New York Times interactive map of General Election 2016 results

Just found an interesting, informative link to a New York Times map of how Donald Trump won this General Election 2016.  Here’s the link below.  You can click on the states or the listing of the states below to see the exact popular vote count for all the counties, plus percentage breakdowns and colorized maps (red to blue).

http://www.nytimes.com/elections/results/president

I checked my home state of Hawaii and it’s totally blue, “much more Democratic”.

Arizona on the other hand, is considered “somewhat more Republican” and they had this analysis:

“Race Preview: Democrats believe they have a chance of winning Arizona’s 11 electoral votes for the first time since Bill Clinton carried the state in 1996, but polls show the race leaning in Mr. Trump’s favor. Mitt Romney won Arizona in 2012 by 9 percentage points.”
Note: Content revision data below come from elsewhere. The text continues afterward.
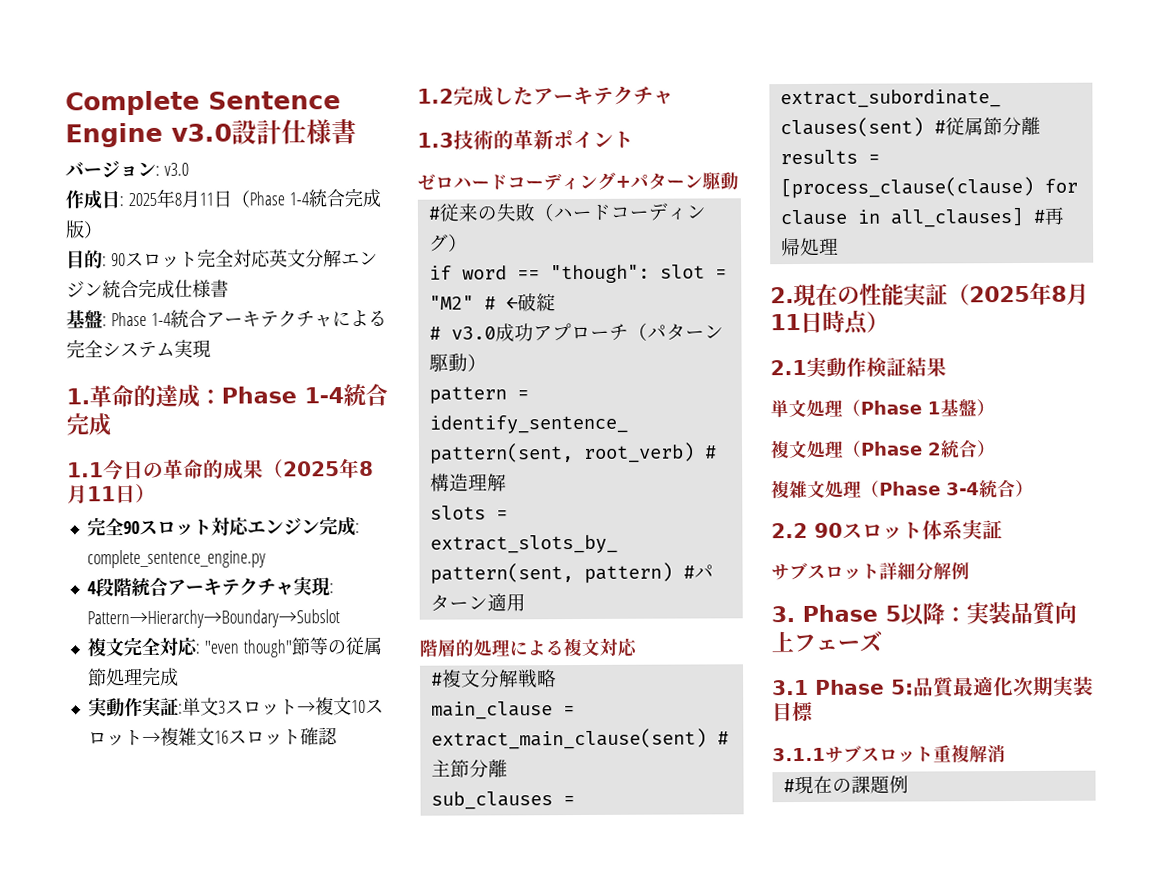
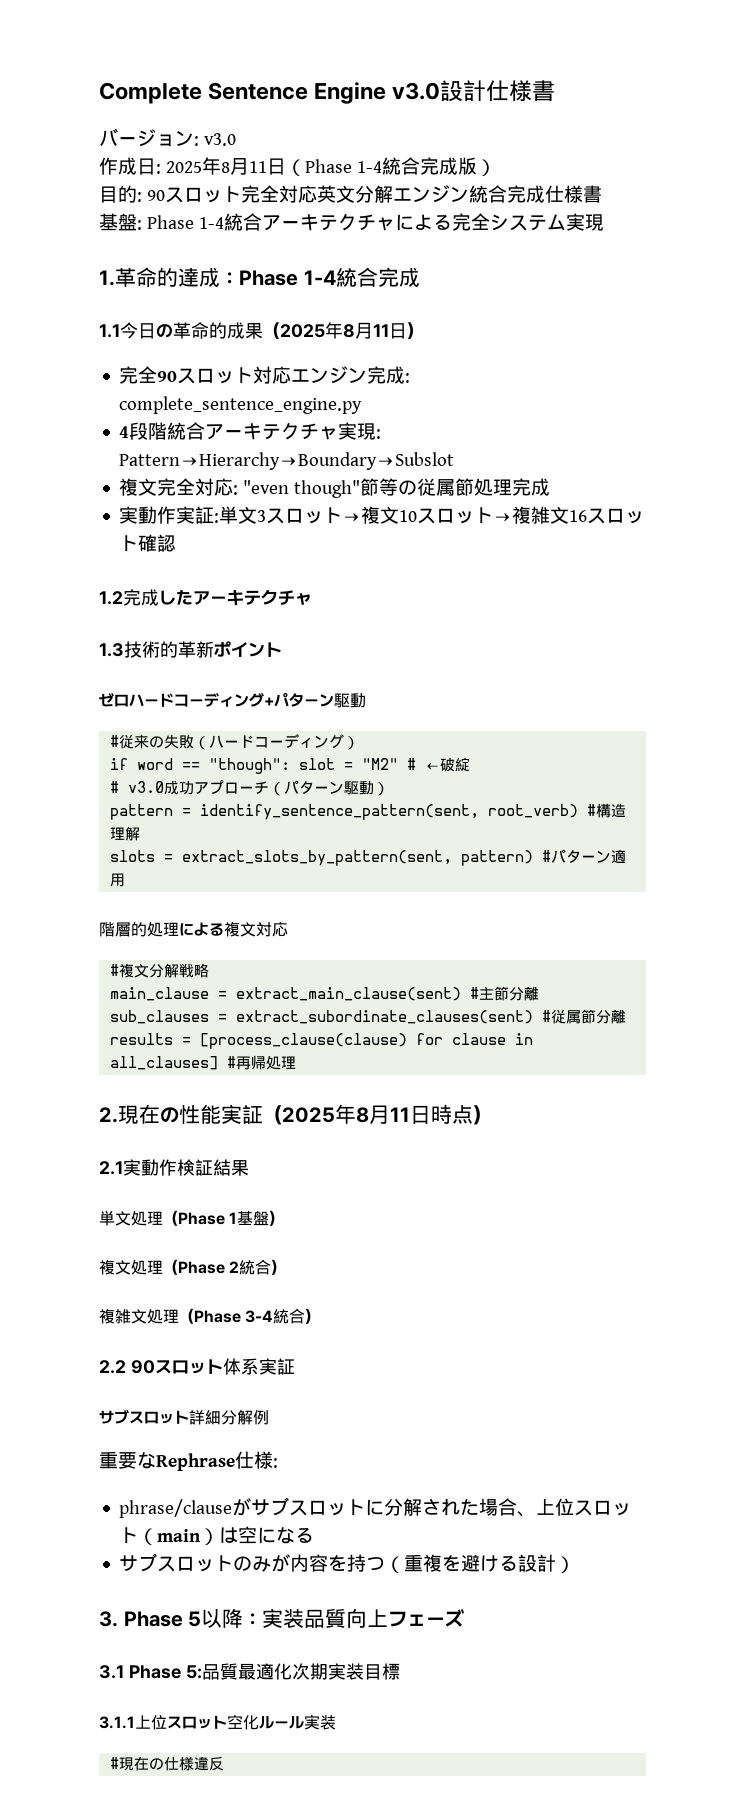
+ 重要なRephrase仕様:
+ phrase/clauseがサブスロットに分解された場合、上位スロット（main）は空になる
+ サブスロットのみが内容を持つ（重複を避ける設計）
- 3.1.1サブスロット重複解消
+ 3.1.1上位スロット空化ルール実装
- #現在の課題例
+ #現在の仕様違反

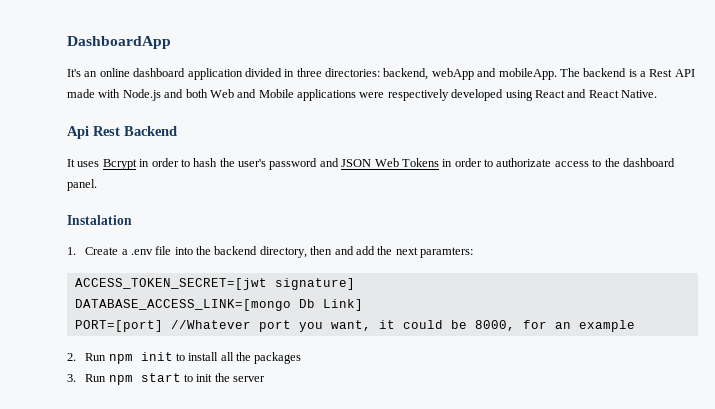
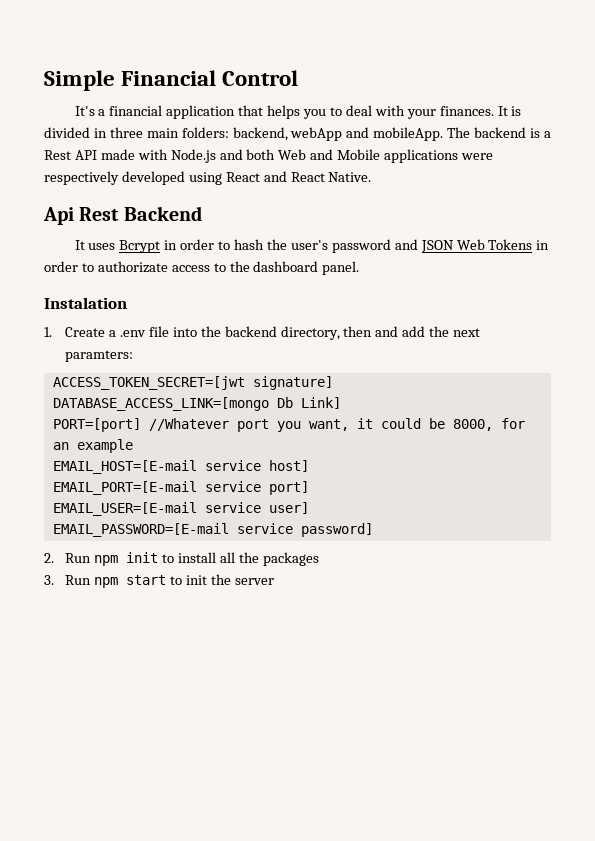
- DashboardApp
- It's an online dashboard application divided in three directories: backend, webApp and mobileApp.
+ Simple Financial Control
+ It's a financial application that helps you to deal with your finances. It is divided in three main folders: backend, webApp and mobileApp.
+ EMAIL_HOST=[E-mail service host]
+ EMAIL_PORT=[E-mail service port]
+ EMAIL_USER=[E-mail service user]
+ EMAIL_PASSWORD=[E-mail service password]

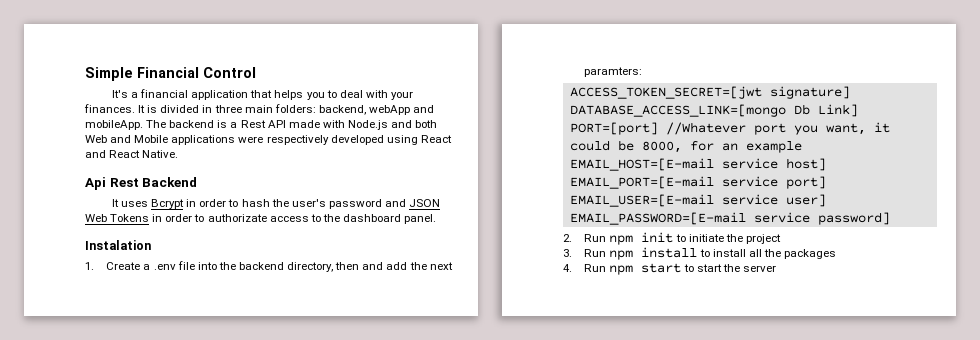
- 2. Run npm init to install all the packages
+ 2. Run npm init to initiate the project
+ 3. Run npm install to install all the packages
- 3. Run npm start to init the server
+ 4. Run npm start to start the server

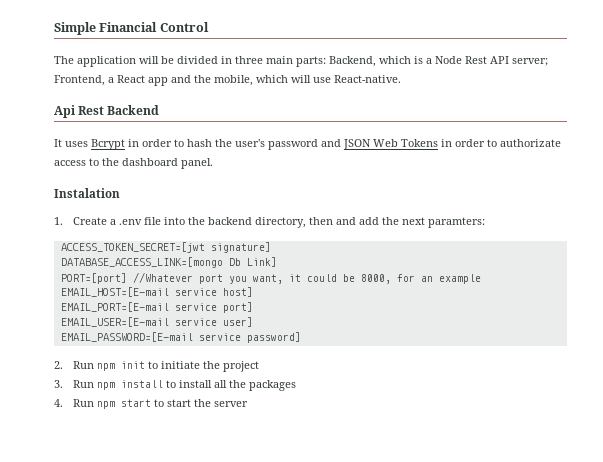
- It's a financial application that helps you to deal with your finances. It is divided in three main folders: backend, webApp and mobileApp. The backend is a Rest API made with Node.js and both Web and Mobile applications were respectively developed using React and React Native.
+ The application will be divided in three main parts: Backend, which is a Node Rest API server; Frontend, a React app and the mobile, which will use React-native.

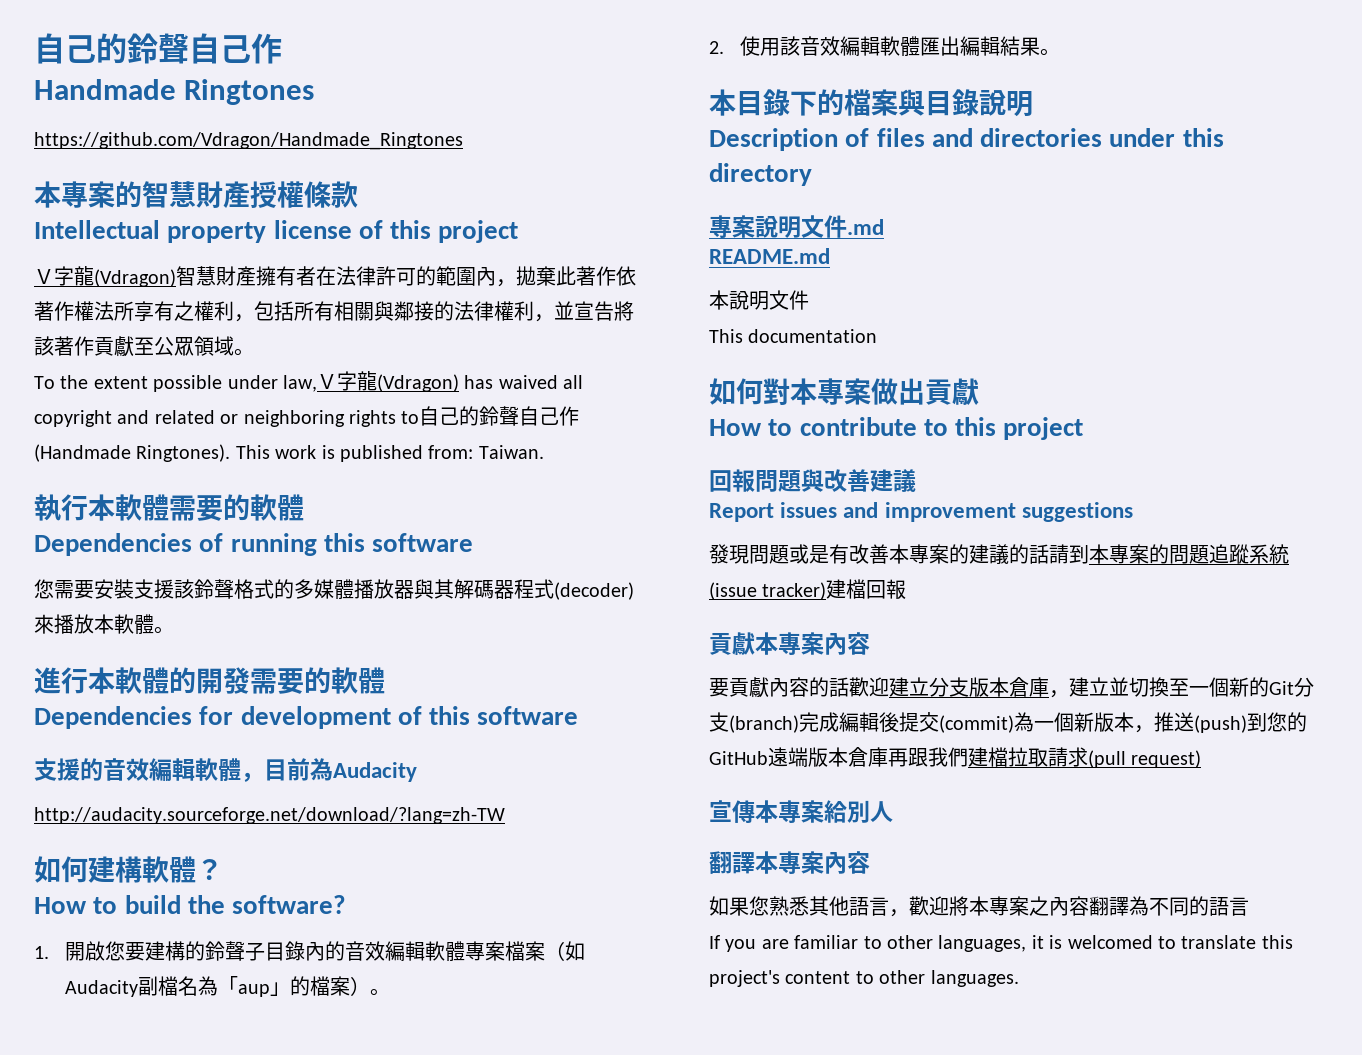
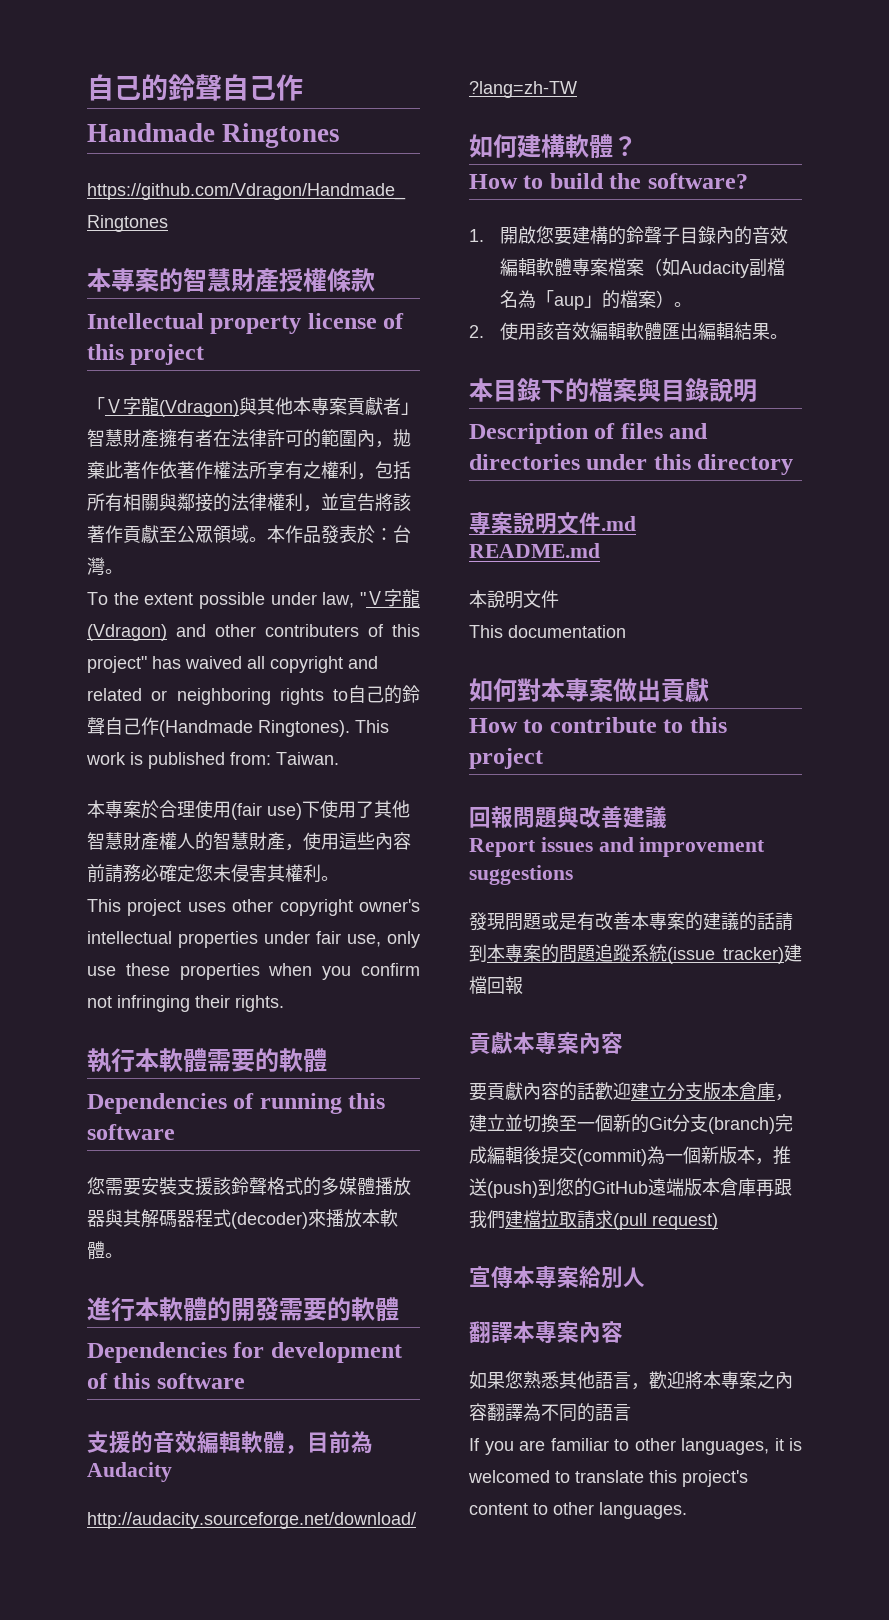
- Ｖ字龍(Vdragon)智慧財產擁有者在法律許可的範圍內，拋棄此著作依著作權法所享有之權利，包括所有相關與鄰接的法律權利，並宣告將該著作貢獻至公眾領域。
+ 「Ｖ字龍(Vdragon)與其他本專案貢獻者」智慧財產擁有者在法律許可的範圍內，拋棄此著作依著作權法所享有之權利，包括所有相關與鄰接的法律權利，並宣告將該著作貢獻至公眾領域。本作品發表於：台灣。
- To the extent possible under law,Ｖ字龍(Vdragon) has waived all copyright and related or neighboring rights to自己的鈴聲自己作(Handmade Ringtones).
+ To the extent possible under law, "Ｖ字龍(Vdragon) and other contributers of this project" has waived all copyright and related or neighboring rights to自己的鈴聲自己作(Handmade Ringtones).
+ 本專案於合理使用(fair use)下使用了其他智慧財產權人的智慧財產，使用這些內容前請務必確定您未侵害其權利。
+ This project uses other copyright owner's intellectual properties under fair use, only use these properties when you confirm not infringing their rights.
Trump won Arizona by 4.1 % according to the New York Times.  Arizona Secretary of State website is reporting more votes: http://results.arizona.vote/2016/General/n1591/Results-State.html, with Trump only winning by 3.95%, but provisional ballots are still being counted (as far as I know).

And the maps also show how Libertarian Gary Johnson and Green Party’s Jill Stein did overall, as well.

Note that the most Democratic place (not a state) is the District of Columbia, where the nation’s capital is, voting almost 93% for Hillary Clinton. They have a very Democratic past as well:

“Race Preview: The nation’s capital has awarded its three electoral votes to the Democratic candidate in every presidential election since it gained the right to vote for president in 1961. Barack Obama won District of Columbia in 2012 by 83.6 percentage points.”

 

 

6 thoughts on “New York Times interactive map of General Election 2016 results”

  1. Also please note from this map that most of the cities are blue (Democrat) and the rural areas are red (Republican). What does this say about our country?

      • Might be true, except for the blue states where even the rural folks are Democrats (i.e. Hawaii).

        • There’s only one reason for Trump’s win, and it’s not racism and whites and misogyny and hate. Those are symptoms of a different problem.

          The DNC and media wanted President Hillary Clinton more than they wanted the actual White House.

          • I think that’s partially true. I think the other part is that the Democratic Party (i.e. HRC supporters) failed to address the concerns of small-town and rural America, particularly in the Rust Belt. It wasn’t the boorish rhetoric and appeals to racial divides that won Trump Pennsylvania and Michigan (the latter of which is one of the more racially diverse states in the country), but it was his promise (some might say pandering) to upend a globalist, finance-driven economy that many in that part of the country (with some merit) believed to be responsible for the outsourcing of factories throughout that part of the country, along with good-paying (Union!) jobs.

            Never mind the correct assertion that Trump himself engaged in a not insubstantial amount of outsourcing himself, but those voters saw Hillary (rightly) as the quintessential insider and the scion of Washington and Wall St., and decided to take a chance on someone who might shake up a system which they don’t see as supporting them.